I'm teaching a course this term on the history of scripts (writing systems) and rather than talking interminably about Semitic and Chinese and their spawn, I'd like to give students a more varied diet, with plenty of content from things other than alphabets alone. Math notation is an important part of the menu I have in mind, and I'm writing now to ask for recommendations as to articles suited to general college-student readers.

I know the rich Cajori book History of Mathematical Notations (which dates from the Hoover Presidency) and Jeff Smith's website http://jeff560.tripod.com/mathsym.html. Both are filled with detail, and detail is good. But I'd also like to find some more general, focused, and readable essays about the intellectual history of this field. Do kindly share your favorites with me.

What I'm looking for is not abstract semiotics but concrete ideas — and perhaps disputes over ideas, which are often helpful for understanding what was important to people in a different time and state of mind than ours.
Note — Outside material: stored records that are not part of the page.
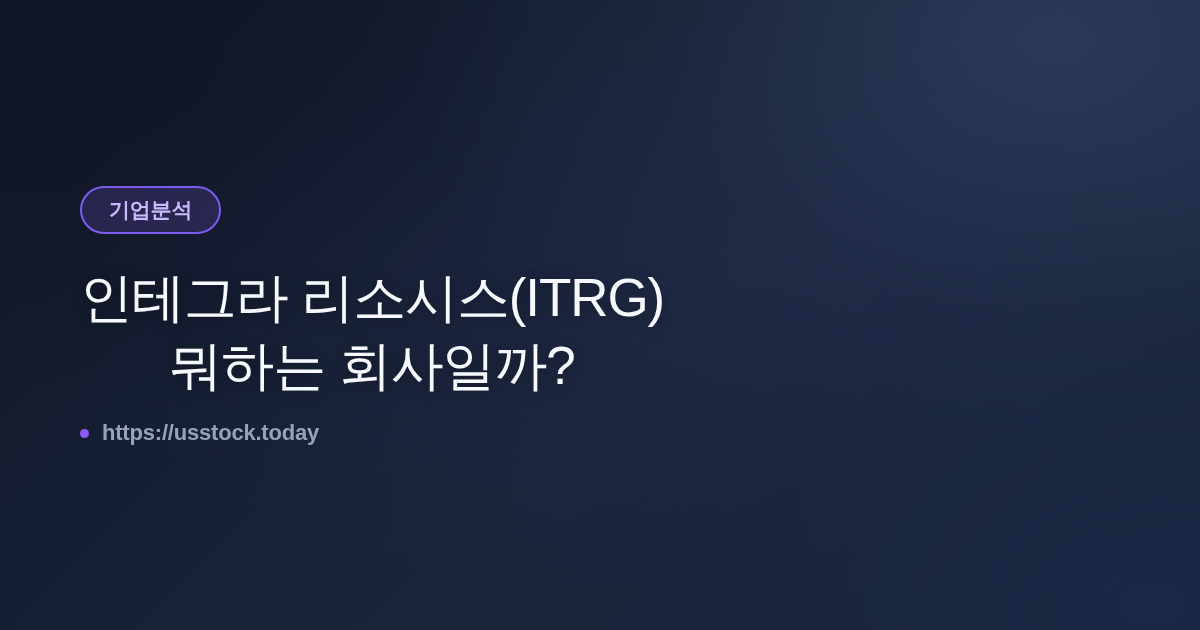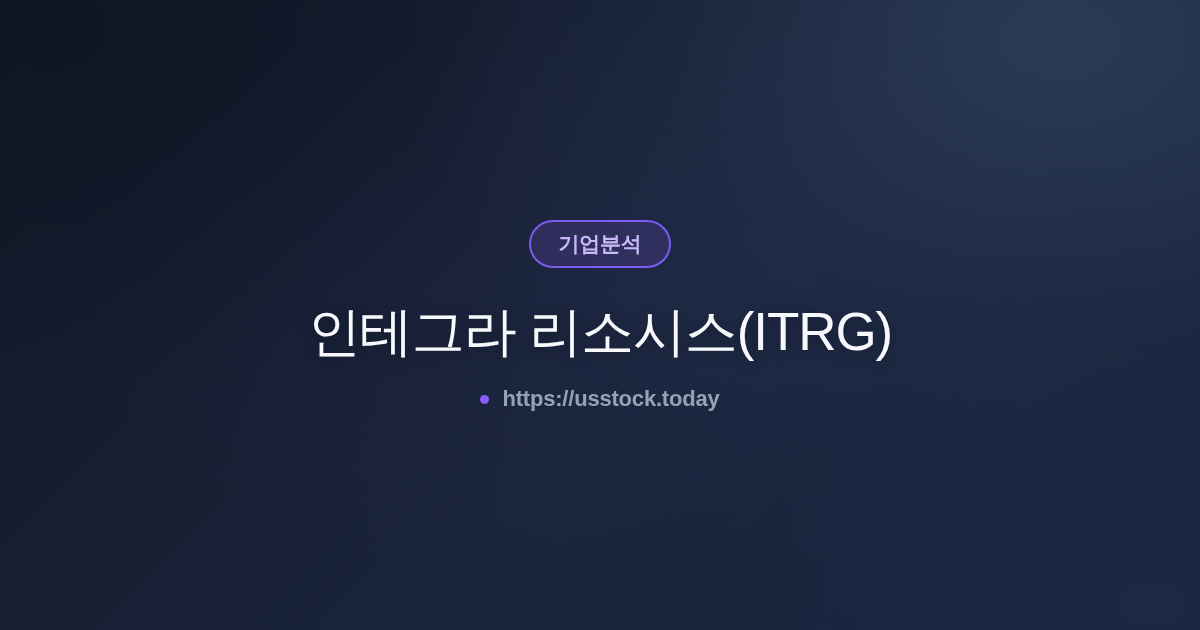"기업분석" .content { align-items: center -> flex-start }
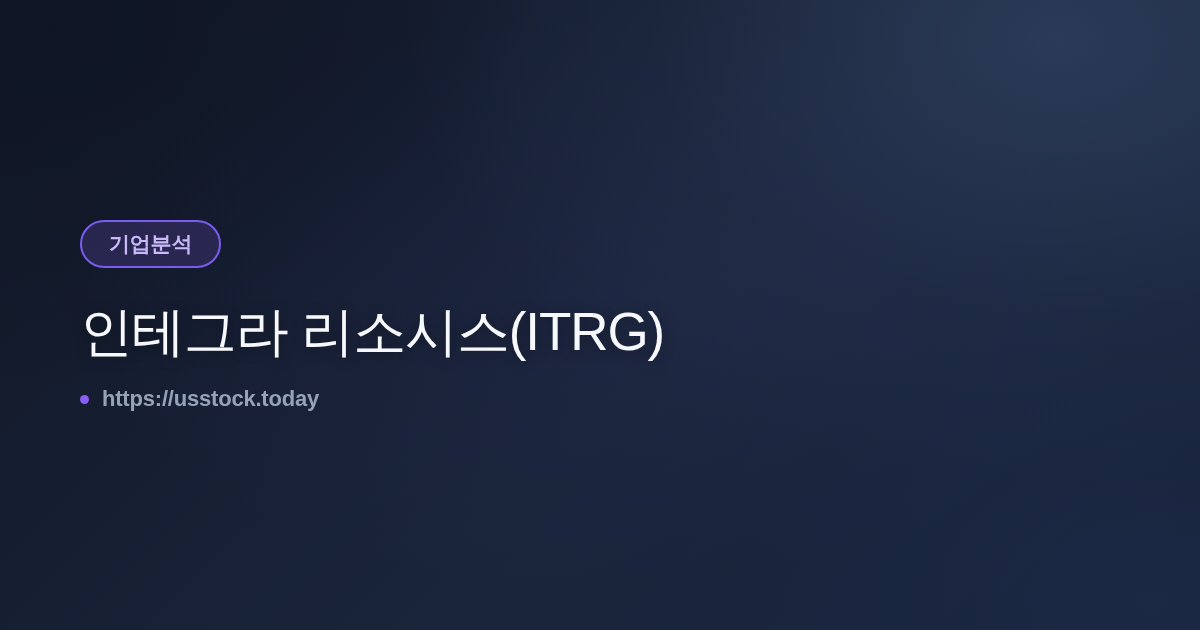"뭐하는 회사일까?" span.headline-line { html: none -> <span>뭐하는 회사일까?</span> }
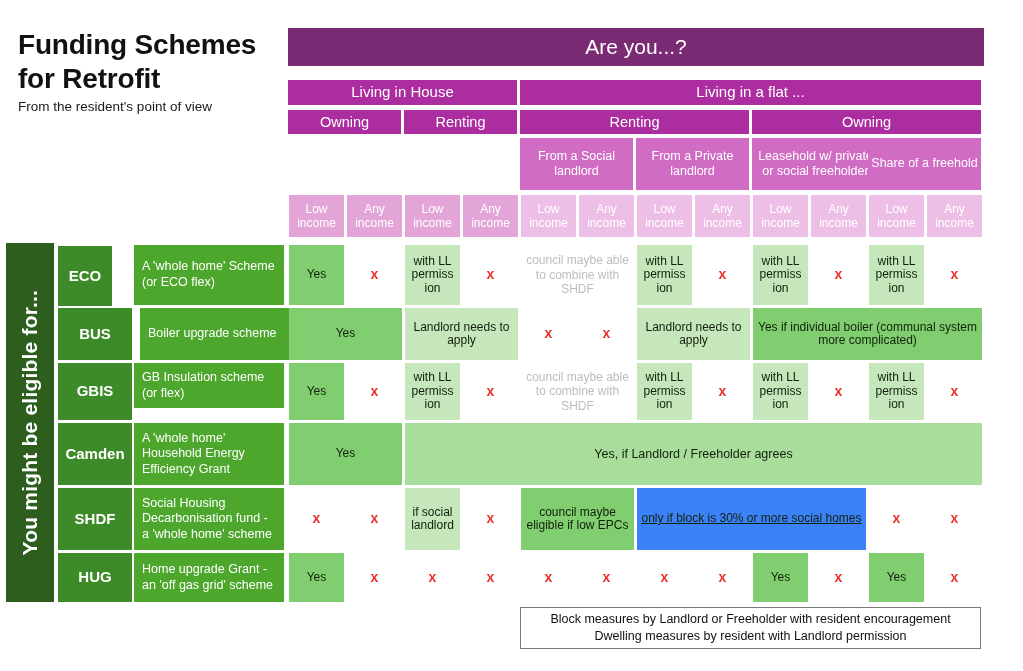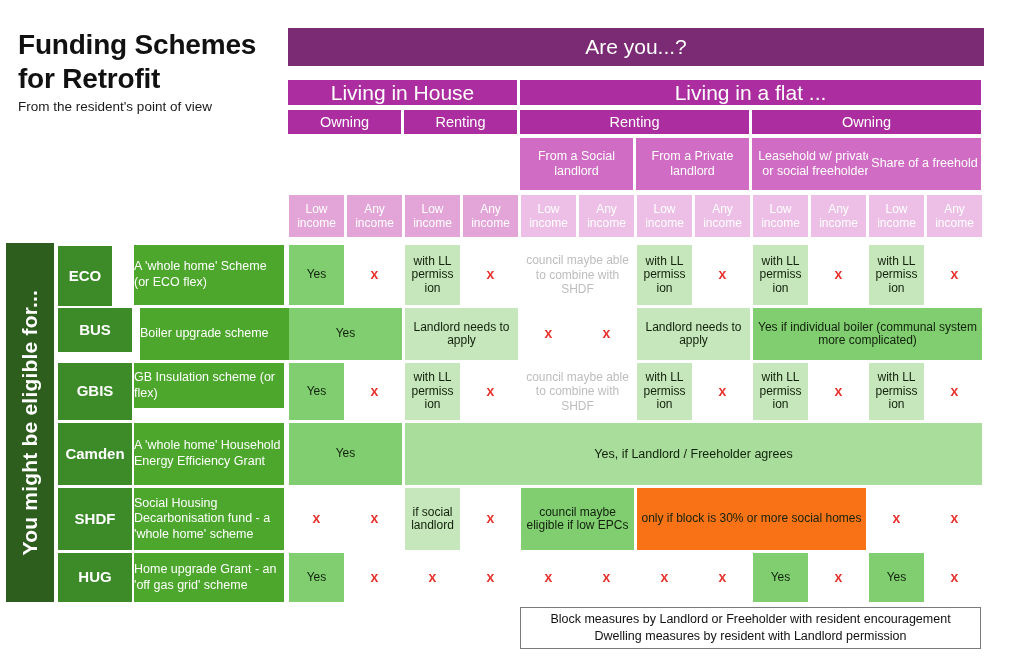"Living in House" .hd-mid { font-size: 21px -> 15px }
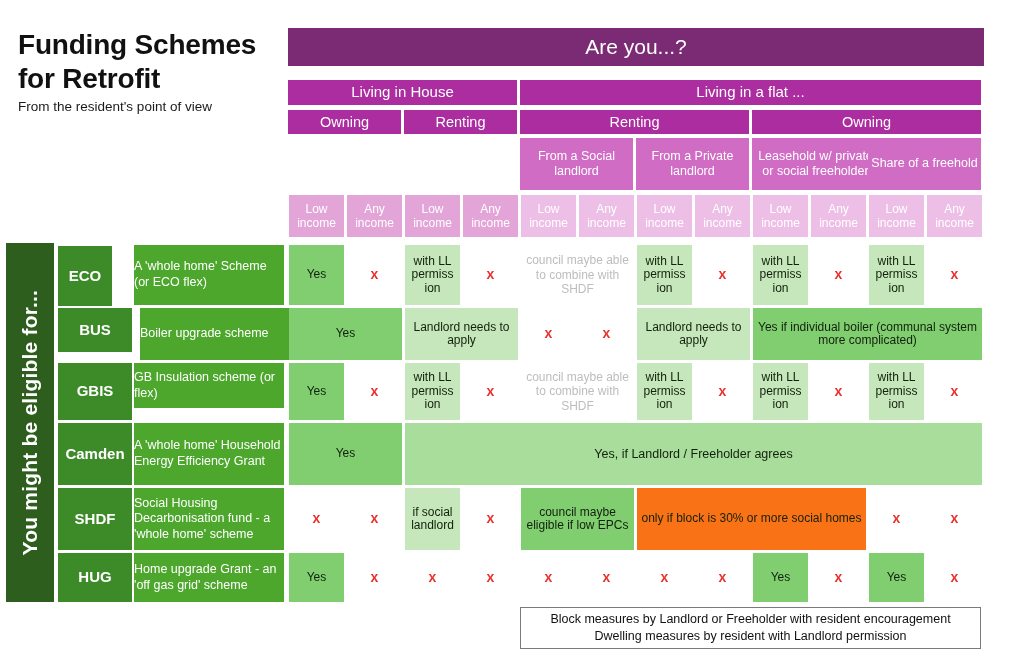"A 'whole home' Scheme (or" .desc { padding: 0 0 -> 0 8px }
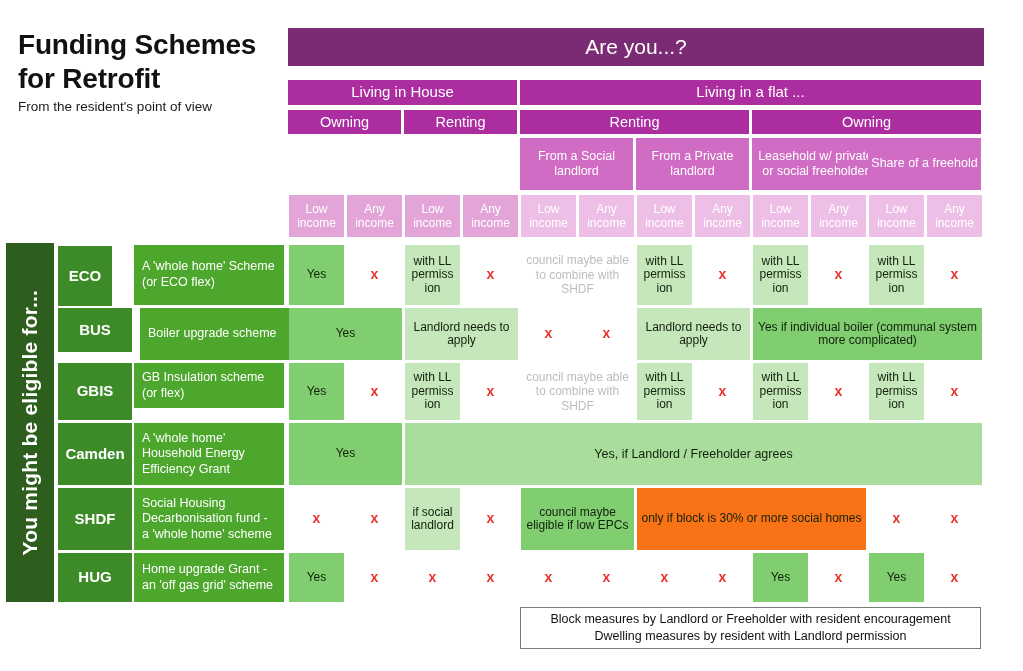"BUS" div.cell { height: 44px -> 52px }
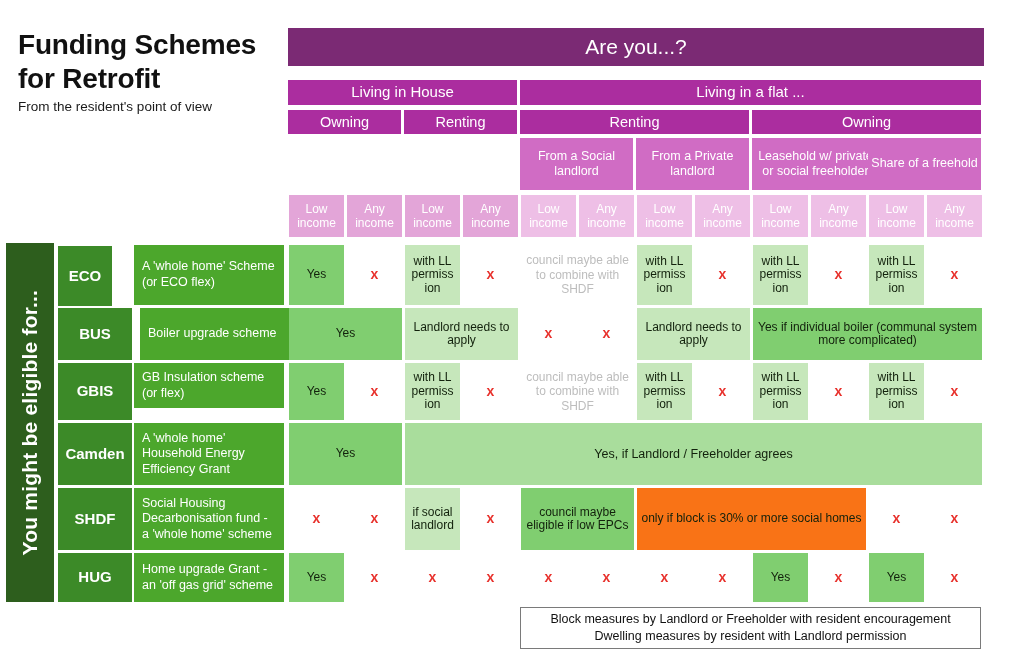"only if block is 30%" .g-pale { background: #f97316 -> #3b82f6; text-decoration: none -> underline }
Addendum: Since there has been little movement since the original post, let me add a bit more about what I know. I have a bibliography of twenty-two items at the end of John Sören Pettersson's "Numerical Notation," Section 69 of Peter T. Daniels and William Bright's The World's Writing Systems, (New York: Oxford University Press, 1996), pp. 795–806. It is very concise, and it lacks the idea-orientation I am hoping to find.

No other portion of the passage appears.